On 11/5/2017 Mr. Kayima called Nansubuga Saidat to meet him at Nagalama Police station with the mothers of the children. He facilitated her with transport and the children were handed over to their mothers at Nagalama police station on 11/5/2017 in his presence. All the above was in his affidavit evidence dated 25/June 2018.
ASP Brian Nyehangane in his affidavit dated 15/9/2017 para 7 admitted that after the arrest of Rashid Mbazira and his wife Ampiire Aisha, the applicant, the child and family protection unit (CFU) of Nagalama police station learnt that there were children in the suspects’ home numbering 12 unattended to and so picked them up and took them to Kyampisi child care Centre in Kyampisi sub-county Mukono District for care and protection.
Sarah Nankwanga the 3rd respondent denied ever beating, threatening, making applicants sleep on the floor, poking and shoving them or almost raping them since the female cells are self-contained and exclusively accessed by women. She however admitted under para 9 that,
“I know that one of the interrogating techniques involves blindfolding to ensure that the suspect does not know the specific location of their detention and at the end of the interrogation the blindfolds were removed as the suspects returned to the cells and that she knows this is a recommended form of interrogation and does not amount to torture.”
From the above evidence, it’s apparent that the applicant’s children were removed from their home by the police of Nagalama and separated from their parents for quite some time. There is no evidence that there was a probation and social welfare report that was prepared before or after the children were removed from their home. The respondent did not attach any care order form issued by the probation officer or court placing the children under the Kyampisi child care home. No evidence whatsoever was adduced to prove that the children were ever received at Kyampisi child care Centre and were in that Centre for all 51 days.
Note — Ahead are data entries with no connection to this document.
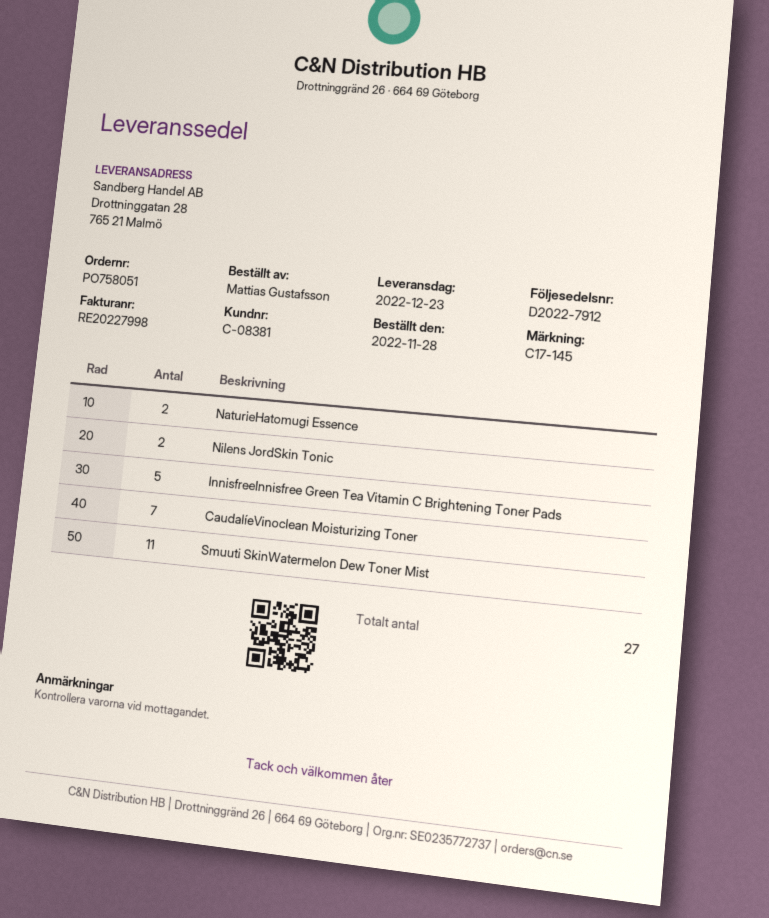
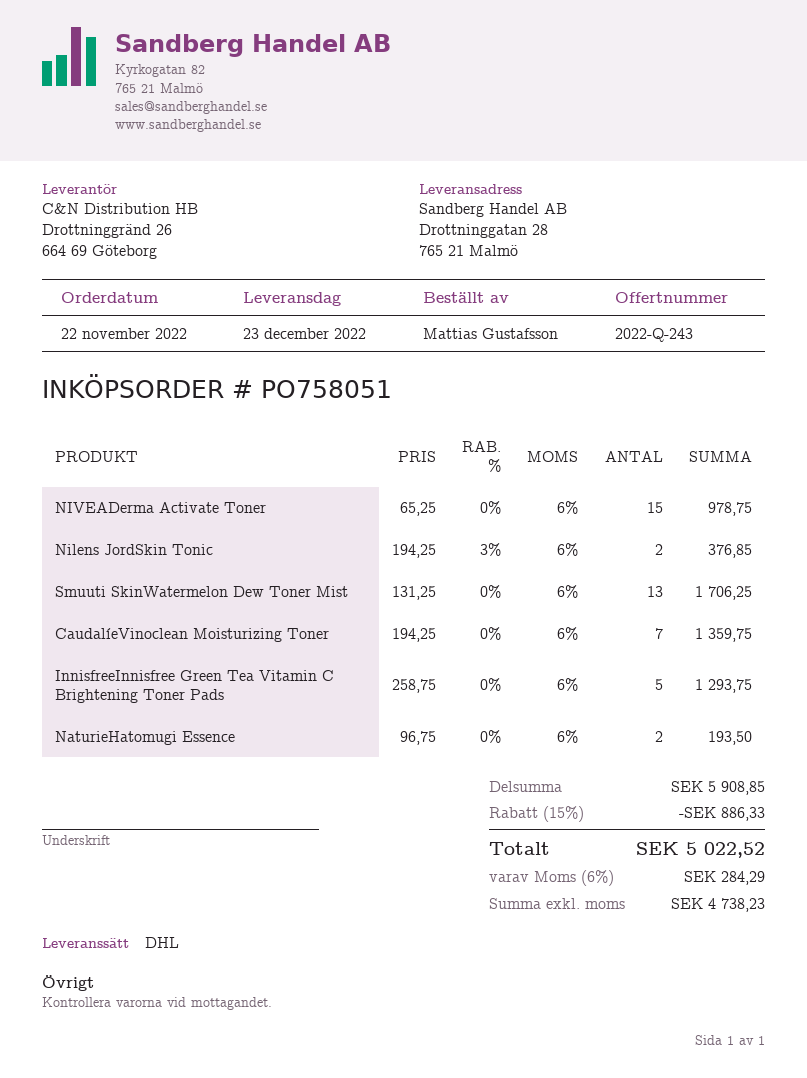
order date: 2022-11-28 -> 2022-11-22
Smuuti SkinWatermelon Dew Toner Mist: 11 -> 13
NIVEADerma Activate Toner: none -> 15

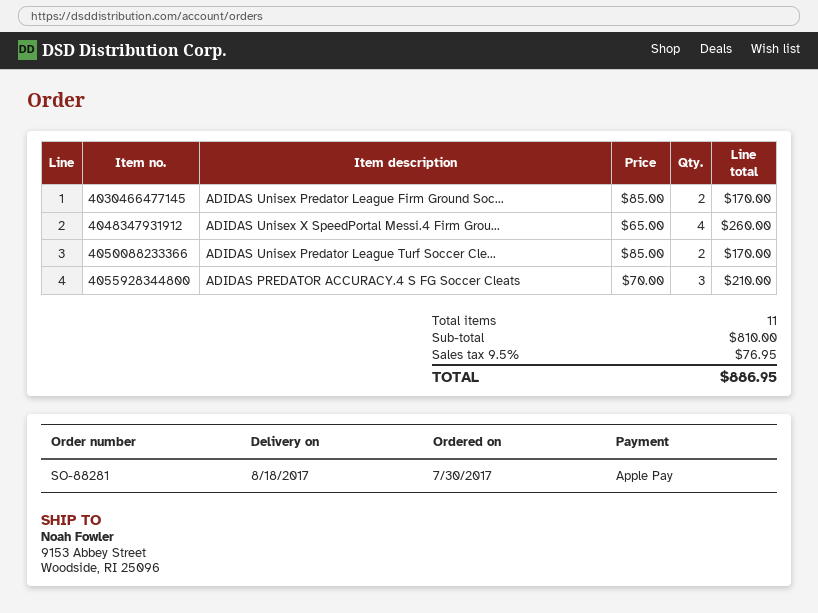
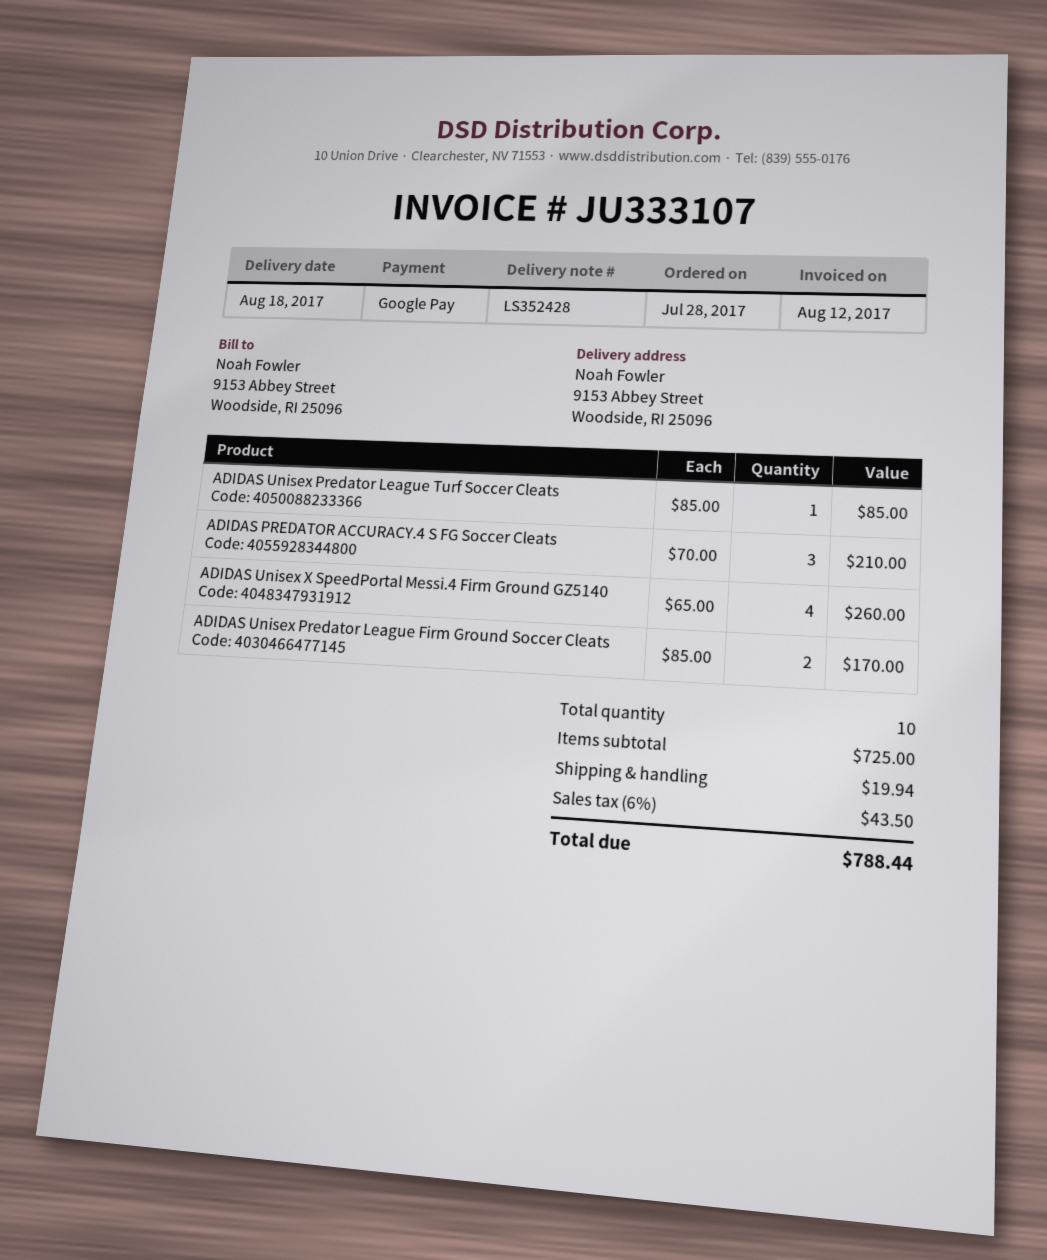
order date: 2017-07-30 -> 2017-07-28
payment method: Apple Pay -> Google Pay
ADIDAS Unisex Predator League Turf Soccer Cle...: 2 x 85.00 = 170.00 -> 1 x 85.00 = 85.00
total quantity: 11 -> 10
subtotal: 810.00 -> 725.00
shipping: none -> 19.94
tax: 9.5% = 76.95 -> 6% = 43.50
total: 886.95 -> 788.44

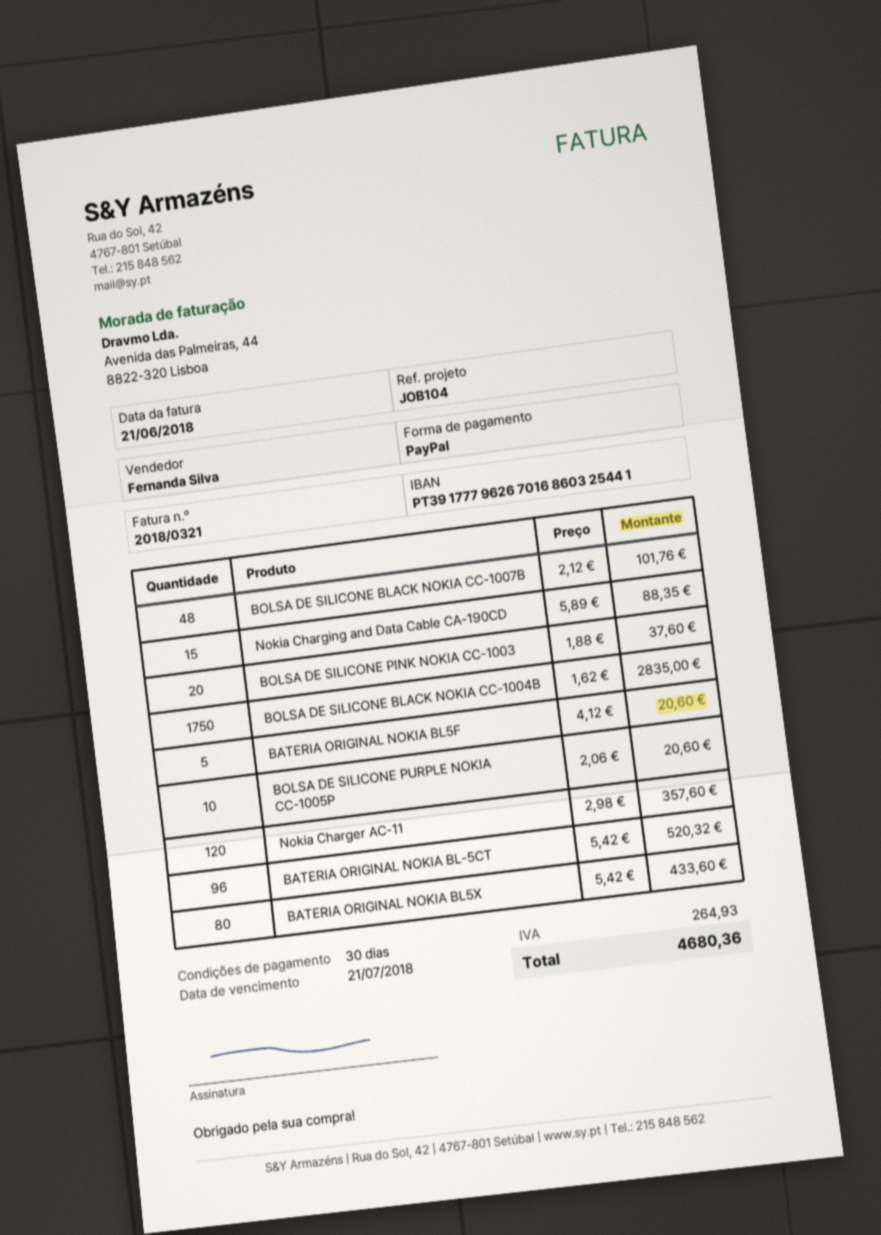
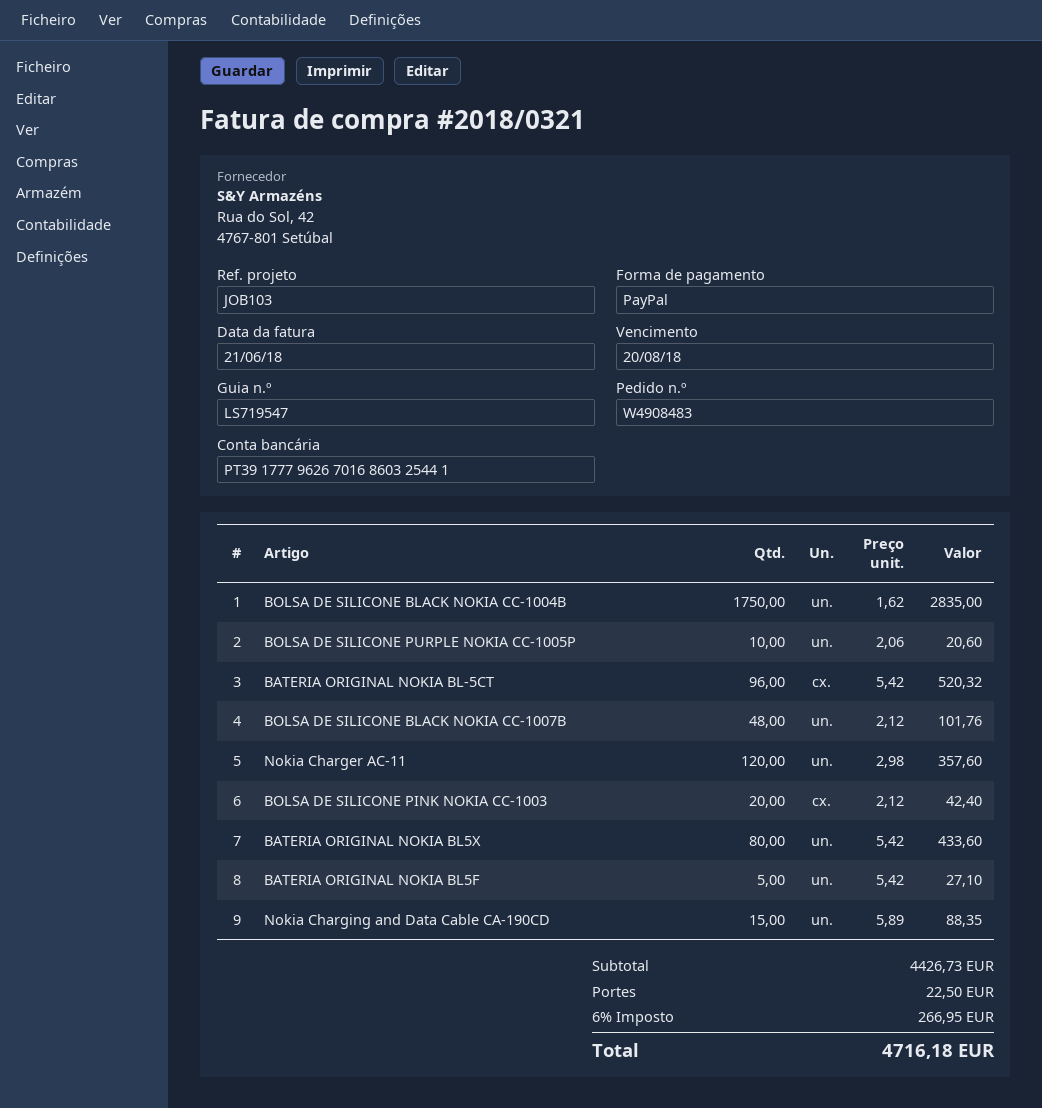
due date: 2018-07-21 -> 2018-08-20
reference: JOB104 -> JOB103
BOLSA DE SILICONE PINK NOKIA CC-1003: 20 x 1.88 = 37.60 -> 20 x 2.12 = 42.40
BATERIA ORIGINAL NOKIA BL5F: 5 x 4.12 = 20.60 -> 5 x 5.42 = 27.10
shipping: none -> 22.50
tax: 264.93 -> 266.95
total: 4680.36 -> 4716.18

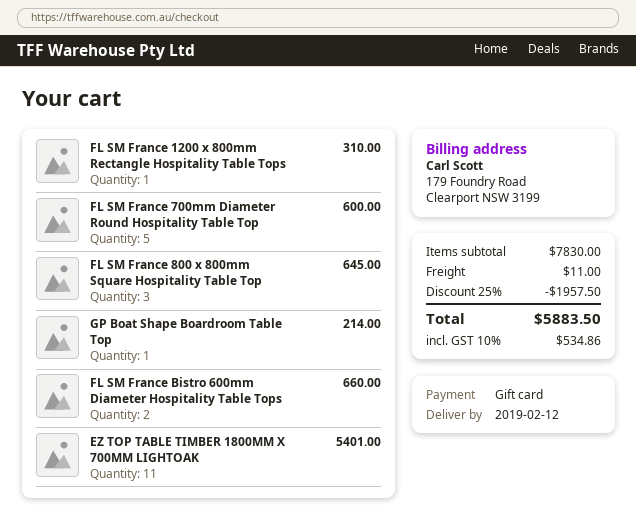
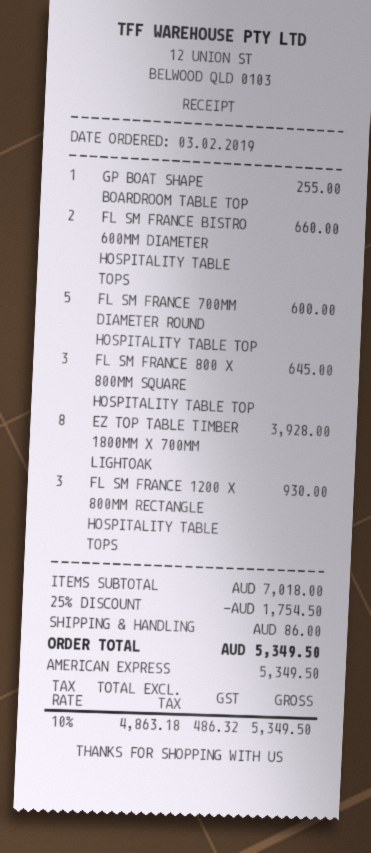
payment method: gift card -> American Express
FL SM France 1200 x 800mm Rectangle Hospitality Table Tops: 1 for 310.00 -> 3 for 930.00
GP Boat Shape Boardroom Table Top: 1 for 214.00 -> 1 for 255.00
EZ TOP TABLE TIMBER 1800MM X 700MM LIGHTOAK: 11 for 5401.00 -> 8 for 3928.00
subtotal: 7830.00 -> 7018.00
discount: 25% = 1957.50 -> 25% = 1754.50
shipping: 11.00 -> 86.00
tax: 10% = 534.86 -> 10% = 486.32
total: 5883.50 -> 5349.50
Courts of law resolve issues based on the facts/evidence presented before them. The children were reported to have been removed from their home by the police during the absence of their parents. The police did not have the courtesy of introducing the parents to Kyampisi child care Centre if at all they were there. Why did they not ask for the documents pertaining to their births for confirmation? Why did they not involve the probation and social welfare officer if at all it was a suspected case of child trafficking? What were their findings if at all they investigated the case of child trafficking?
I humbly opine that the allegation of trafficking was just to cover up after they realized that they had grossly violated the rights of these children by arresting their mothers without any justification and keeping them away from their parents and guardians or relatives without any color of right.
No file in respect of the alleged trafficking of children was opened up. It is not uncommon to find 12 children or more in a home of a Muslim man. The dire condition the children were found in if at all it was, was caused by the inconsiderate, unconstitutional conduct of the Uganda Police Force arresting the head of the household of the children suspected in the murder case of the late Andrew Felix Kawesi, with his innocent wives without first establishing their involvement.
The way the Uganda Police Force treated the children and the mothers violated their constitutional rights under Article 33 and 34, which provide for the rights of women and children respectively. The respondents violated the unique and natural maternal functions of looking after their children some of whom were of very tender age of 3,4,5,10,11 and 13 years,
Another right alleged to have been violated was a right to education provided for under Article 30 of the Constitution. This right was violated by the respondents since there was no evidence that the children attended any form of learning or education during that time.
It is apparent from the affidavits of Emilian Kayima and Brian Nyehangane that the children and their mothers were denied the right of the family provided for under article 31(4) of the constitution. The mothers could not look after their children during the time they were arrested unfairly, detained and their children hidden from them for 51 days. This was in total breach of article 31(5) of the constitution which provides that,
“Children may not be separated from their families or the persons entitled to bringing them up against the will of their families or of those persons except in accordance with the law.”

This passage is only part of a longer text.